PHARMACODYNAMIC INTERACTIONS IN PSYCHOPHARMACOLOGY
When it comes to combining two or more psychoactive compounds, various factors influence how they interact with one another. There are different types of drug/drug & drug/herb interactions which directly affect the way and efficiency at which each compound is able to function.
Its crucial to note that in addition to pharmacodynamic interactions and underlying factors, other types of interactions which will be covered in a separate article, also play a major role in the actions and side effects of any given substance. Those interactions are also involved with pharmacokinetic mechanisms, involving the absorption, transport, distribution, enzymatic metabolism via Cytochrome 450 enzymes, as well as kidney and bile excretions.
Each drug’s binding affinity determines its effect on a given receptor. This affinity has to do with the likelihood that the drug can occupy a receptor. Additionally, the intrinsic efficacy dictates the degree to which a ligand is able to activate or block different receptors and hence producing a cellular response. The affinity and the level of activity of each compound is directly linked to its chemical structure.
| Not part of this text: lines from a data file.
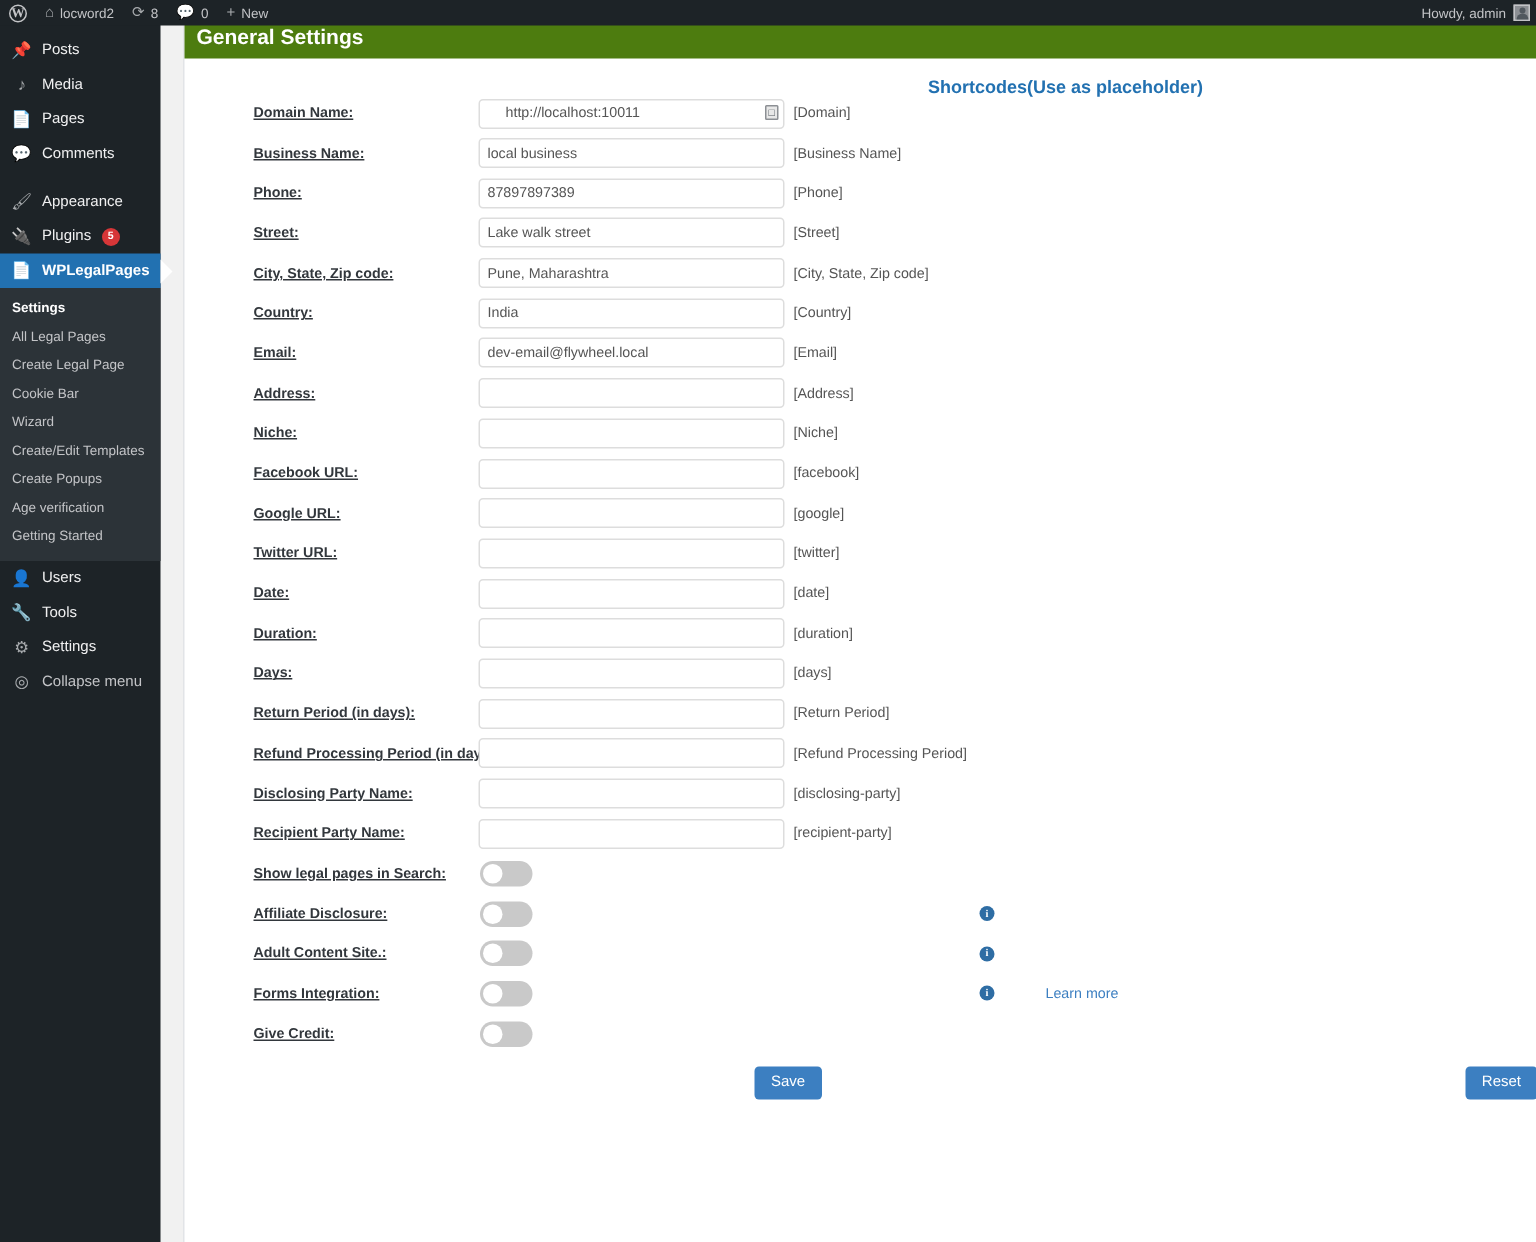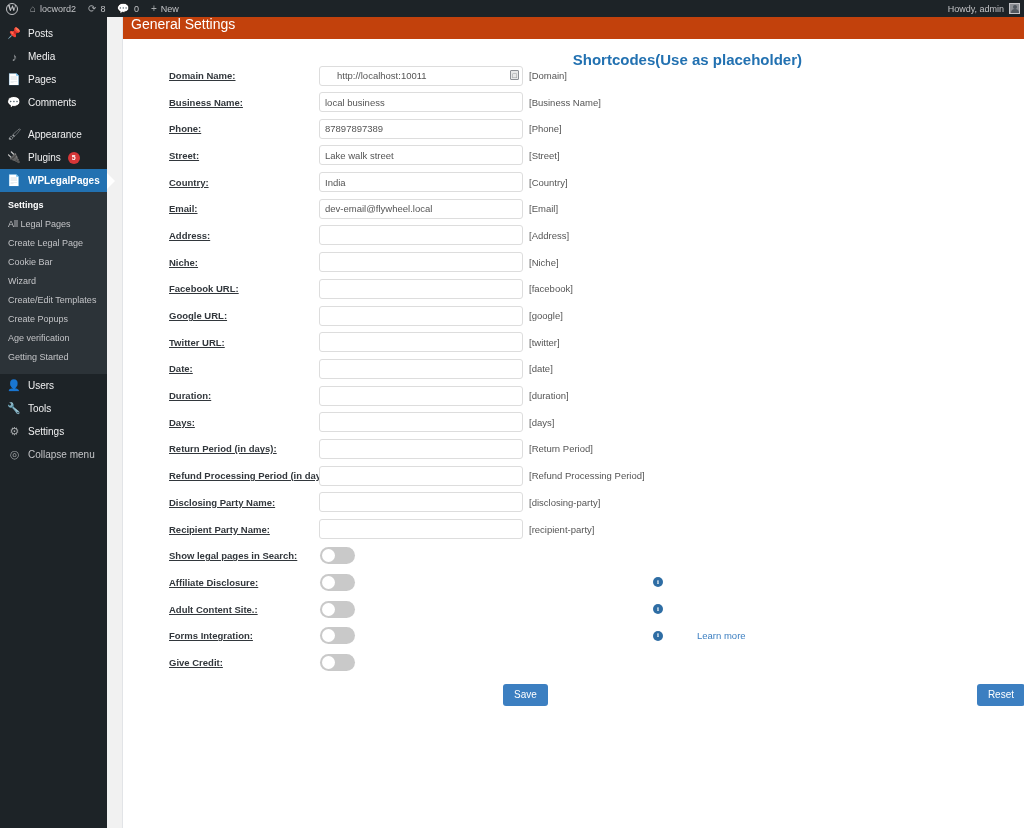"General Settings" #page-header { background: #c2410c -> #4d7c0f; font-weight: none -> bold }
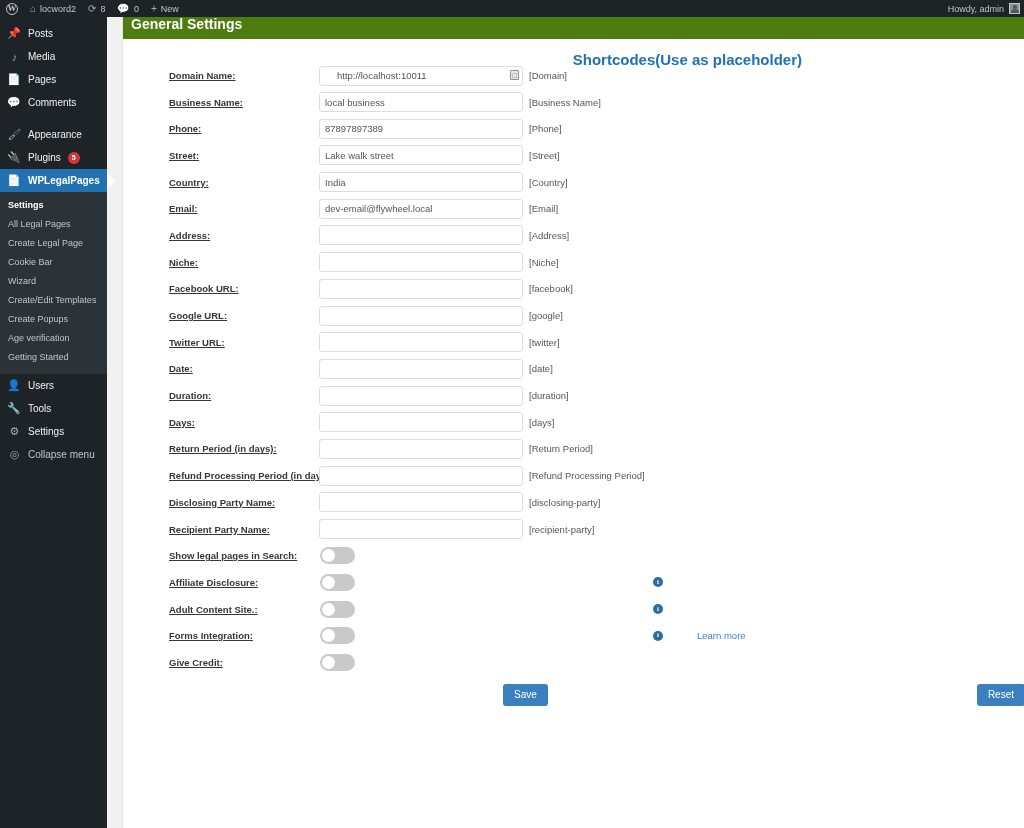"Shortcodes(Use as placeholder)" #shortcodes-link { font-size: 15px -> 12px }
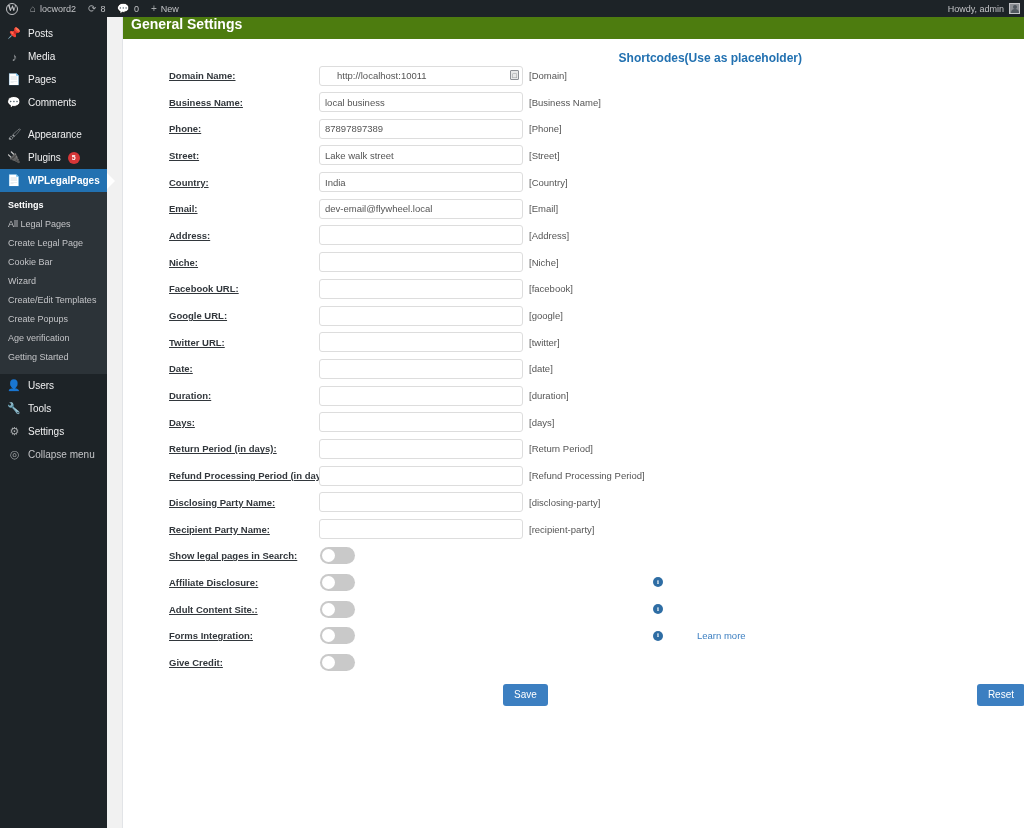"City, State, Zip code:" div.frow { html: none -> <div> <div>City, State, Zip code:</div> <input> <span>[City, State, Zip code]</span> </div> }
Ligands have the capability to bind to specific molecular regions located on receptor macromolecules, known as recognition sites. The exact binding site for a drug may either be identical or different compared to that of an endogenous hormone or neurotransmitter agonist or antagonist.
AGONISTS & ANTAGONISTS
Drugs that either competitively or non-competitively activate a certain receptor are known as agonists. Various neurotransmitters including acetylcholine, norepinephrine and histamine can act as agonists. Similarly, medications such as morphine, all benzodiazepines and barbiturates are also considered agonists, albeit for different receptors.
Inverse agonists bind to the same receptor as an agonist, but produce an opposite pharmacological effect, similarly to competitive antagonists. Despite having an opposite action than an agonist, their effects can be blocked by antagonists for the same receptor. In contrast, neutral antagonists have no effect on their own but can readily block the effects of both agonists or inverse agonists.
In contrast, silent antagonists are thought to have zero affinity for a receptor but is capable of competitively or non-competitively block the actions of both agonists and inverse antagonists. These are the true antagonists. But in most cases where the word antagonist is used, an inverse agonism dependent on dosage and significance rrgsrding binding affinity is what’s being talked about. A compound which binds to the same site as an agonist but has an oppositional effect and can disable those of an agonist.